Furthermore, most people confuse type 1 diabetes with type 2 diabetes, unless they or a relative is affected, or unless they practice medicine. Type 1 diabetes is an autoimmune disease, and the country needs to take note. It occurs when the immune system destroys the beta cells that produce insulin in the pancreas.
There is nothing romantic or dreamy about having to inject oneself with insulin, often, four times a day. It is not exactly sexy to roll up your shirt, and stick your belly with a needle, or roll down your pants and reveal thy bum to the world, then stick a needle in it. Not everyone looks like Margot Robbie either, but they shan’t be ashamed.
Type 1 diabetes is not romantic. Pricking your fingers as many times as you inject yourself with a needle, (often times more), only to callus them, does not exactly call for a moonlit kiss with Ryan Gosling.
Though the moonlight does not show on type 1 diabetes in film, the absence of it raises attention. Type 1 diabetes has affected millions of people across time. Diabetes was first described by the Egyptians in 1550 B.C.E. as “sweet urine disease.” (The National Medical Journal of India). It’s been around for a long time, and still no press (or very little).
Symptoms of type 1 diabetes often include frequent urination, nausea, abdominal pain, confusion, loss of appetite and sweet or fruity breath.
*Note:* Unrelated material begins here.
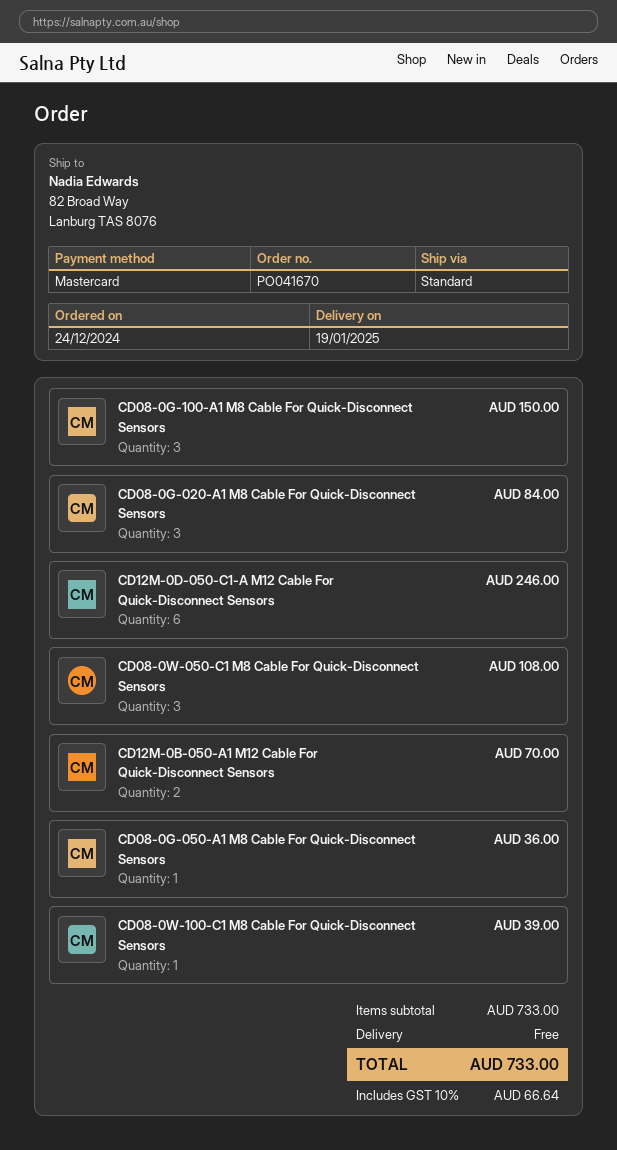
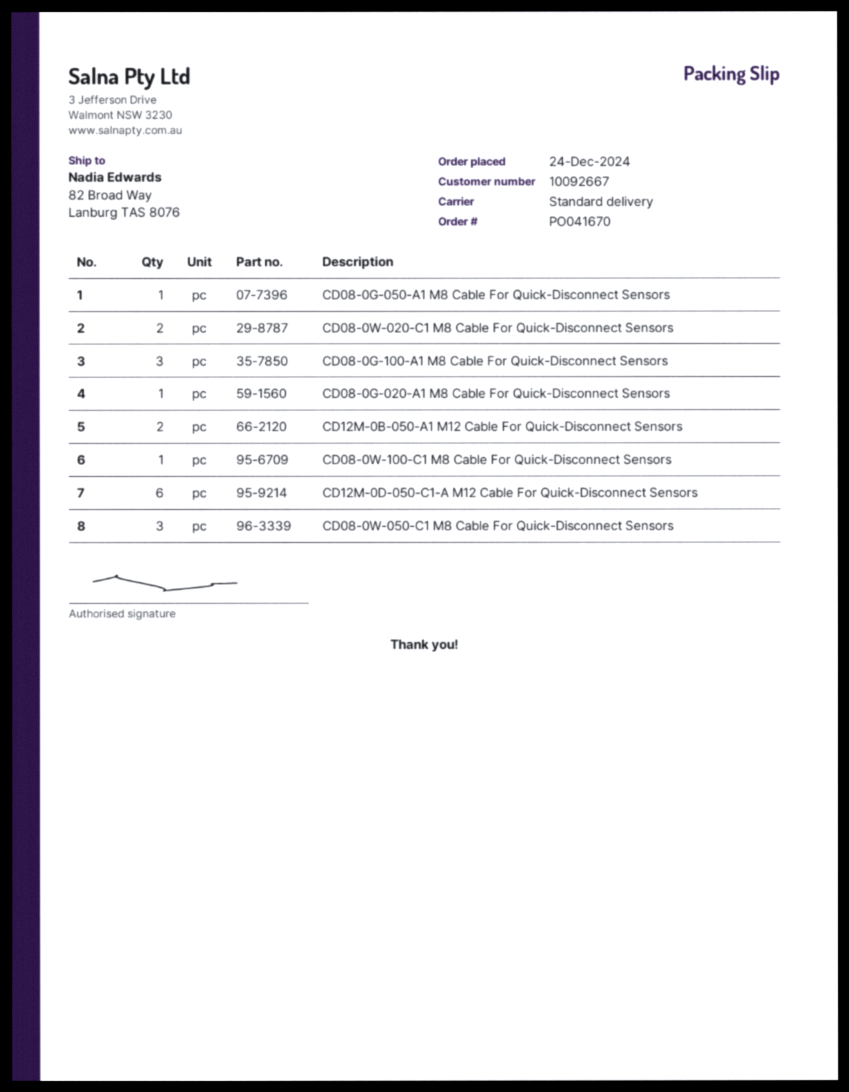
CD08-0G-020-A1 M8 Cable For Quick-Disconnect Sensors: 3 -> 1
CD08-0W-020-C1 M8 Cable For Quick-Disconnect Sensors: none -> 2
While there are treatments for the condition, there is no cure. Type 1 diabetes is treatable. It is manageable. It is survivable, but that does not mean that people managing type 1 diabetes do not suffer, that every night they do not go to bed thinking, “Will I wake up tomorrow? Will I catch that low blood sugar?” Not to say people with type 1 diabetes live awful lives; I should know. Most of us are considerably happy. We are empathetic and compassionate. Dare I say, we are, in fact, romantic.
We may not be wholly represented in current media, becoming sweethearts with Ansel Elgort, or canoodling with Ryan Gosling at twilight, but, we are 1.25 million Americans—strong, more worldwide. While the pancreas fails, the heart beats strong.
Type 1 diabetes is often an invisible condition, and is, therefore, disappointingly, neglected in entertainment. Not to say the condition deserves to be the butt of a joke, certainly not, but it does deserve to be seen in film, as a valuable story, or its existence recognized in characters of value.
Advances in treatment have paved the way for how type 1 diabetes is managed today, so why not advance the circuit of type 1 diabetes’ media presence? We all deserve a kiss after the initial prick-it and stick-it, after all.
Romance is not stationed in normalcy, but typically offers some version of drama. Producers should take note of the cinematic value of including characters with type 1 diabetes: risk of death, hospitalization and the daunting daily care. Harsh, but true.
The traits are here, and we are waiting for a hero or heroine to put type 1 diabetes at the center of romance, to conquer it as many of us do day-to-day, against all odds. After all, the confidence of a woman to pull down her pants or pull up her shirt to treat herself, and the empathy she has for the human race as a result of her experience, is undeniably sexy.
People with type 1 can be fearless. They can be ballsy. They can be warriors. They can even be the Katniss Everdeen. Much like any player in the game, they can be who they want to be, so why not be center screen, Hollywood? People with type 1 diabetes (T1Ds) wouldn’t mind a little limelight.